There has, of course, been a boom in scholarship on this topic over the last twenty-five years. Skinner responds to this trend in two ways. First, she does not, like earlier authors such as Dover, Foucault, or Cantarella, attempt to present a unified theory about her topic. Instead, she presents a survey of recent scholarship: the issues that are discussed and the main opinions about each. Second, her book is written not only for the general reader but for the student in the courses on gender and sexuality that are offered ever more frequently by American classics departments. She introduces these students to the topic of ancient sexuality by introducing them to current discussion of the topic (though with occasional interventions of her own).

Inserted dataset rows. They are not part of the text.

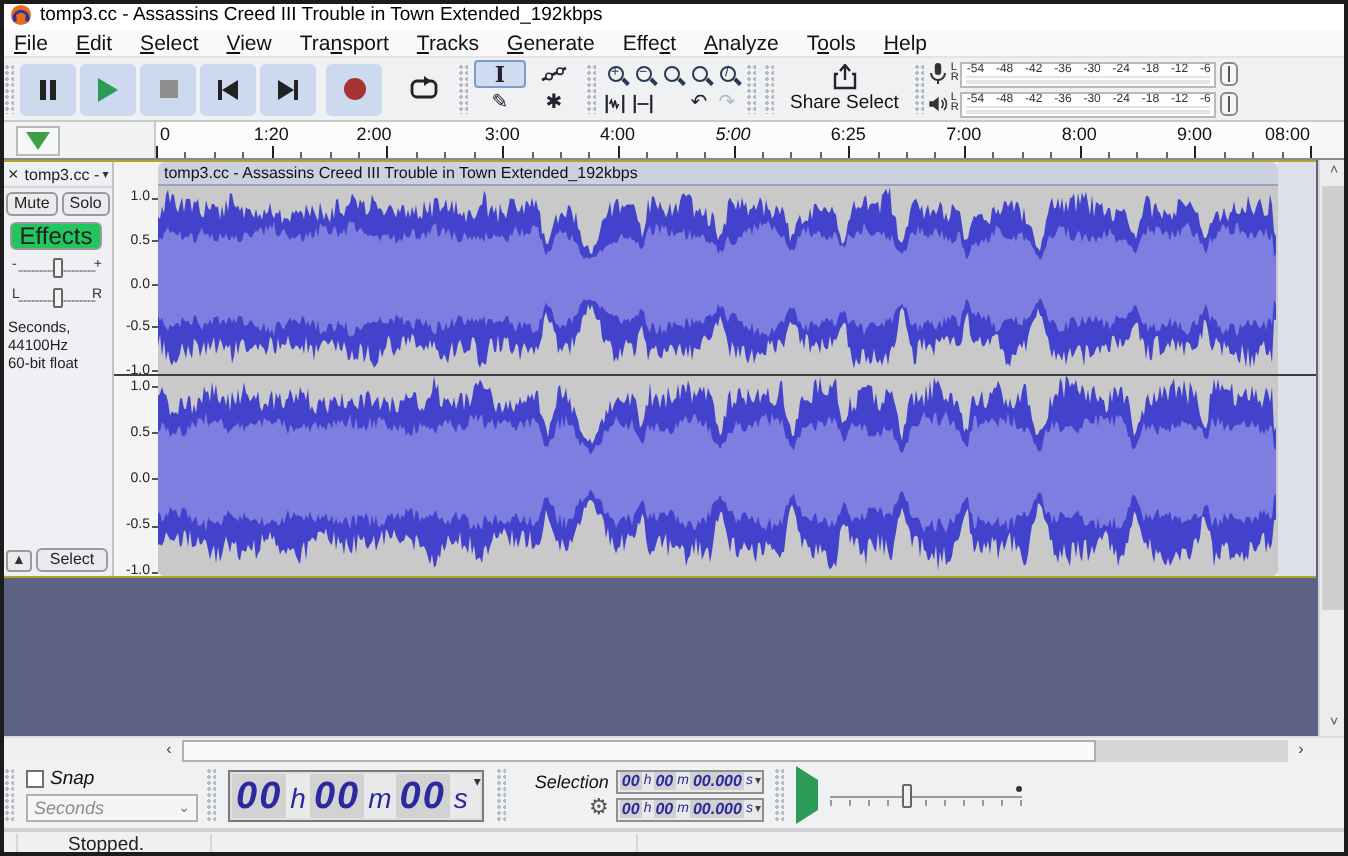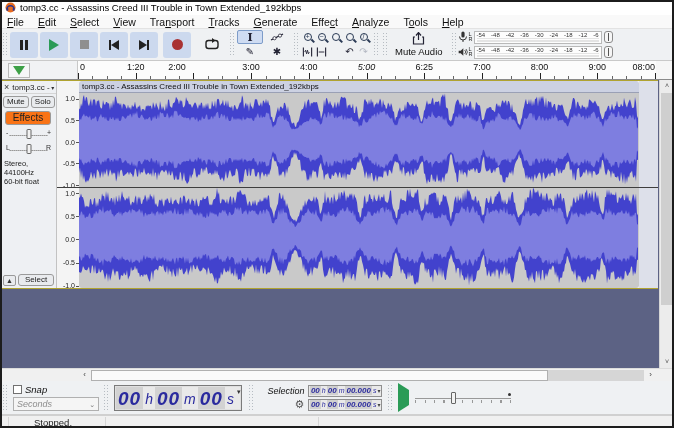--- a/index.html
+++ b/index.html
@@ -62,21 +62,21 @@
   
   #trackzone{position:absolute;left:0;top:80px;width:674px;height:288px;background:var(--slate,#5c6284);}
   #track{position:absolute;left:0;top:0;width:658px;height:209px;border:1px solid var(--yellow,#b0a330);background:#f0f0f0;}
   #tpanel{position:absolute;left:0;top:0;width:56px;height:207px;background:#eef0f3;border-right:1px solid #c2c2c2;}
   .thead{display:flex;align-items:center;height:13px;border-bottom:1px solid #d5d5d5;}
   .closex{font-size:9px;color:#333;padding:0 3px;line-height:13px;}
   .tname{font-size:8px;color:#222;white-space:nowrap;overflow:hidden;max-width:38px;}
   .tdrop{font-size:6px;color:#333;margin-left:1px;}
   .btnrow{display:flex;gap:2px;padding:2px 2px 0 2px;}
   .pbtn{background:#e9ebee;border:1px solid #9a9a9a;border-radius:3px;font-size:8px;color:#222;height:12px;line-height:10px;padding:0 3px;flex:1;text-align:center;}
-  .effects{margin:3px 4px 0 4px;background:#f97316;border:1px solid #9a9a9a;border-radius:3px;font-size:10px;height:14px;}
+  .effects{margin:3px 4px 0 4px;background:#22c55e;border:1px solid #9a9a9a;border-radius:3px;font-size:12px;height:14px;}
   .sliderrow{position:relative;height:13px;margin:2px 4px 0 4px;}
   .sliderrow .end{position:absolute;top:1px;font-size:7px;color:#333;line-height:9px;}
   .sliderrow .line{position:absolute;left:4px;right:4px;top:8px;height:1px;background:#999;border-bottom:1px dotted #bbb;}
   .sliderrow .thumb{position:absolute;left:50%;top:2px;width:5px;height:10px;background:#f2f2f2;border:1px solid #666;border-radius:1px;transform:translateX(-50%);}
   .tinfo{font-size:7.5px;color:#222;padding:4px 0 0 3px;line-height:9px;}
   .tfoot{position:absolute;left:0;bottom:2px;width:100%;display:flex;align-items:center;gap:2px;padding:0 2px;}
   .collapse{font-size:7px;color:#333;background:#e9ebee;border:1px solid #9a9a9a;border-radius:2px;height:11px;width:13px;line-height:9px;text-align:center;padding:0;}
   .selbtn{flex:1;max-width:36px;}
   
   #vruler{position:absolute;left:56px;top:0;width:22px;height:207px;background:#f4f4f4;}
@@ -263,21 +263,21 @@
     </div>
       </div>
     <div class="grip"></div>
     <div class="grip"></div>
     <button class="lbtn">
       <svg width="13" height="13" viewBox="0 0 13 13">
         <path d="M3,5 h-1.5 v7 h10 v-7 h-1.5" fill="none" stroke="#223" stroke-width="1.2"></path>
         <line x1="6.5" y1="1.5" x2="6.5" y2="8" stroke="#223" stroke-width="1.2"></line>
         <path d="M4,3.5 L6.5,0.5 L9,3.5" fill="none" stroke="#223" stroke-width="1.2"></path>
       </svg>
-      <span class="lab">Mute Audio</span>
+      <span class="lab">Share Select</span>
     </button>
     <div class="grip"></div>
     <div class="meterbox">
       <div class="meter">
         <svg width="10" height="12" viewBox="0 0 10 12">
           <rect x="3.4" y="0.5" width="3.2" height="6" rx="1.6" fill="#333"></rect>
           <path d="M1.5,5.5 a3.5,3.5 0 0 0 7,0" fill="none" stroke="#333" stroke-width="1"></path>
           <line x1="5" y1="9" x2="5" y2="11" stroke="#333" stroke-width="1"></line>
         </svg>
         <span class="mlr">
@@ -350,21 +350,21 @@
         <span class="tlab" style="left: 2px; transform: none;">0</span>
         <div class="tmin" style="left: 14.425px;"></div>
         <div class="tmin" style="left: 28.85px;"></div>
         <div class="tmin" style="left: 43.275px;"></div>
         <div class="tmaj" style="left: 57.7px;"></div>
         <span class="tlab" style="left: 57.7px;">1:20</span>
         <div class="tmin" style="left: 72.125px;"></div>
         <div class="tmin" style="left: 86.55px;"></div>
         <div class="tmin" style="left: 100.975px;"></div>
         <div class="tmaj" style="left: 115.4px;"></div>
-        <span class="tlab" style="left: 99px;">2:00</span>
+        <span class="tlab" style="left: 109px;">2:00</span>
         <div class="tmin" style="left: 129.825px;"></div>
         <div class="tmin" style="left: 144.25px;"></div>
         <div class="tmin" style="left: 158.675px;"></div>
         <div class="tmaj" style="left: 173.1px;"></div>
         <span class="tlab" style="left: 173.1px;">3:00</span>
         <div class="tmin" style="left: 187.525px;"></div>
         <div class="tmin" style="left: 201.95px;"></div>
         <div class="tmin" style="left: 216.375px;"></div>
         <div class="tmaj" style="left: 230.8px;"></div>
         <span class="tlab" style="left: 230.8px;">4:00</span>
@@ -420,21 +420,21 @@
           <span class="line"></span>
             <span class="thumb"></span>
         </div>
         <div class="sliderrow">
           <span class="end" style="left:1px;">L</span>
           <span class="end" style="right:1px;">R</span>
           <span class="line"></span>
             <span class="thumb"></span>
         </div>
         <div class="tinfo">
-          <div>Stereo, 44100Hz</div>
+          <div>Seconds, 44100Hz</div>
           <div>60-bit float</div>
         </div>
         <div class="tfoot">
           <button class="collapse">▲</button>
           <button class="pbtn selbtn">Select</button>
         </div>
       </div>
       <div id="vruler">
         <div class="vch" style="top:13px;height:93px;">
             <span class="vval" style="top: 1.5%;">1.0</span>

On the whole, Skinner successfully accomplishes these goals. All the major voices in the field are represented, and she writes about their opinions [End Page 64] in a clear and approachable, if sometimes hurried, way. She returns frequently to basic questions of comparison between ancient and modern cultures in a way that will be welcome to students (and useful to teachers). Her own occasional interventions in the debate, which occur largely in the Roman parts of the book (as on 252, where she argues against the existence of the cinaedus as an actual historical type), are models of the skepticism which every scholar hopes to inspire in his students.

I have, however, some reservations about using this book as a textbook. It is (again, like Cantarella's book) arranged chronologically, but, perhaps because it presents a survey more than a unified argument, its structure is hard to follow. There are, for instance, two chapters each on the Hellenistic period, Republican to Augustan Rome, and later Imperial Rome, but the reasons for the divisions inside each pair are not perspicuous. "Imperial Rome II," for instance, starts with a discussion of the tales (tall tales, as Skinner argues convincingly) of the emperors' sexual depravities and ends with a discussion of the Satyricon. It is not, however, entirely clear how this constitutes a chapter or why it is separate from the previous chapter. The chapters all lack clear theses or even summaries of the subjects to be covered; the conclusions tend to introduce new material rather than resuming each chapter's contents. Given, furthermore, the book's chronological organization, a brief historical introduction to each chapter would be useful for orienting students; a brief introduction to the sources to be discussed would be even more so.

Nonetheless, Skinner's book is certainly an important resource. Every classicist must, by now, be aware of some part of the area that she covers; few can be as aware as Skinner is of it all. Thus, this book will fill in gaps for almost everyone. It would prove particularly useful for anyone who is teaching a course on gender and sexuality and, if the teacher provides a certain amount of introductory material, could certainly play a valuable role in such a course.